Encampment along Truckee River Trail
Encampment along Truckee River Trail (Jan’18)

I’m revisiting the issue of encampments, trash and graffiti again in the hope that we can change our approach to keeping the river clean and stop pollution from the encampments. Right today there is not much reduction in the encampments, trash and graffiti that I observed and wrote about 3 years ago.

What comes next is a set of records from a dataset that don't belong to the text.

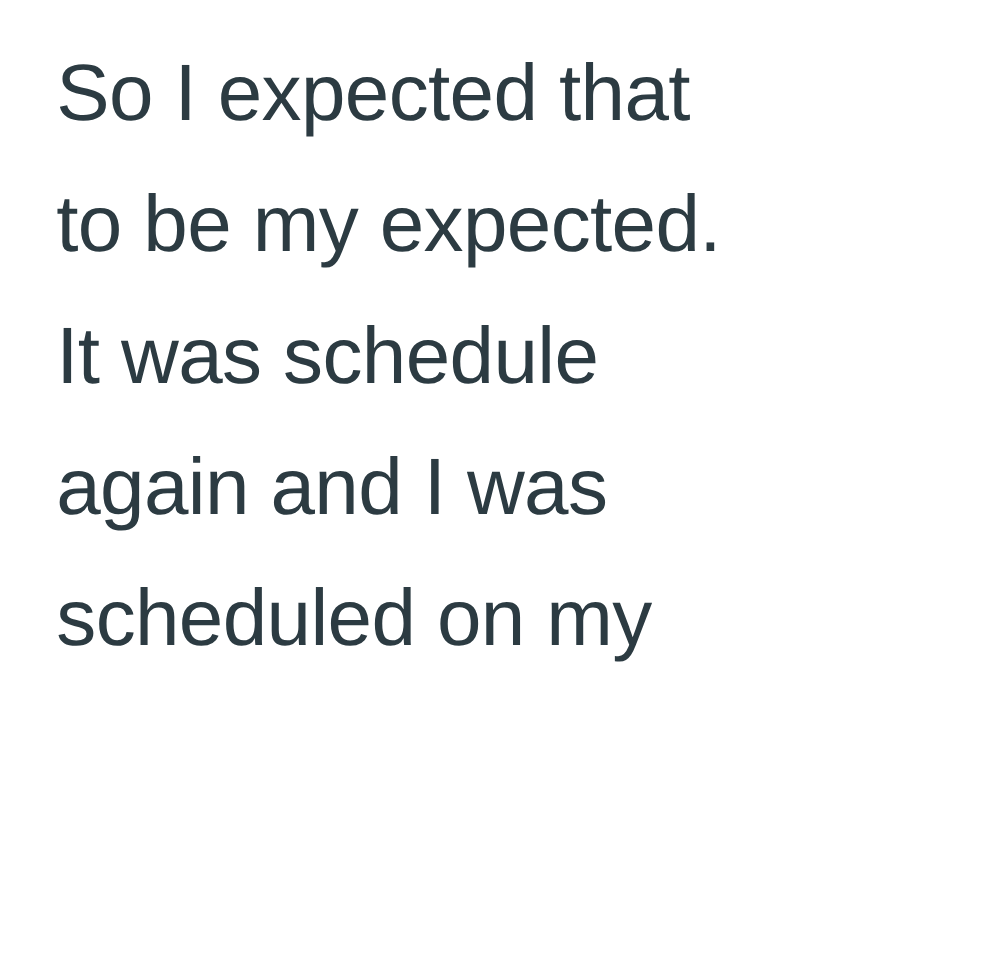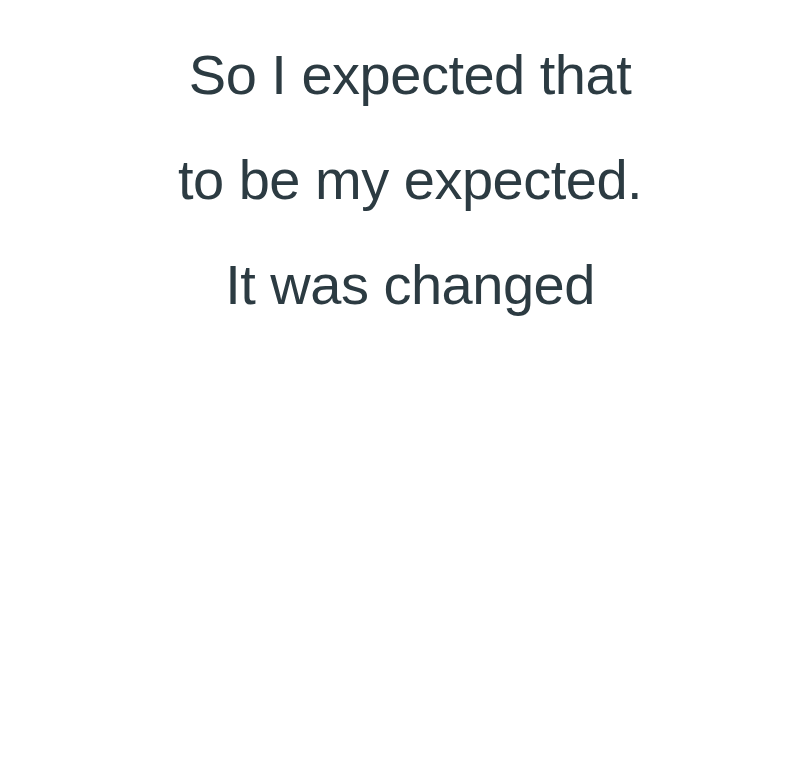--- a/index.html
+++ b/index.html
@@ -26,35 +26,37 @@
   .text-block {
     position: absolute;
     left: 45px;
     top: 22px;
     width: 730px;
   }
 
   .text-line {
     display: block;
     font-family: "Liberation Sans", "DejaVu Sans", sans-serif;
-    font-size: 56px;
+    font-size: 64px;
     line-height: 105px;
     font-weight: 400;
     color: #2c3b42;
     letter-spacing: -0.5px;
     white-space: nowrap;
     margin: 0;
     padding: 0;
-    text-align: center;
+    text-align: left;
   }
 </style>
 </head>
 <body>
 
 <div class="canvas">
 
   <div class="text-block">
     <span class="text-line">So I expected that</span>
     <span class="text-line">to be my expected.</span>
-    <span class="text-line">It was changed</span>
+    <span class="text-line">It was schedule</span>
+    <span class="text-line">again and I was</span>
+    <span class="text-line">scheduled on my</span>
   </div>
 
 </div>
 
 </body></html>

Below are scenes along the Truckee River from downtown Reno to Greg Street taken in late September of last year. [I’ve digitally edited the graffiti so that it is not identifiable; this reduces the “in your face” aspect of the tags, but prevents advertising it.]

Truckee River Trail needs help

As the City Council’s and County Commissioner’s try to deal with the issue of homelessness, the Truckee River Trail impacts continue to mount. The river environment becomes an unfortunate camping ground and restroom for hundreds of people seeking temporary or permanent shelter along it. The issues that surround homelessness likely leads to much of the trash found along the river banks. The lack of regular pickup of trash and cleaning up discarded items of clothing, food containers, makeshift shelters also encourages graffiti taggers to add to the atmosphere of neglect and abandonment. An Insufficient number and desperately inadequate restroom facilities throughout the urban trail portion contribute to the pollution and inhumane conditions.

Can our Council’s and Commissioner’s focus their attention to the daily negative impacts to the Truckee River – throughout its urban reach – by funding new staff for clean up efforts? How about if the community funded the installation of more restrooms? And clean and refresh those restrooms 3 or more times per day and keep them open at least from 6AM to 10PM everyday?

The Truckee River is the community’s lifeline for our water supply but so much more. It deserves more attention from our elected leaders to fund clean up crews on a daily basis – not just when a homeless “clear out” is in the works.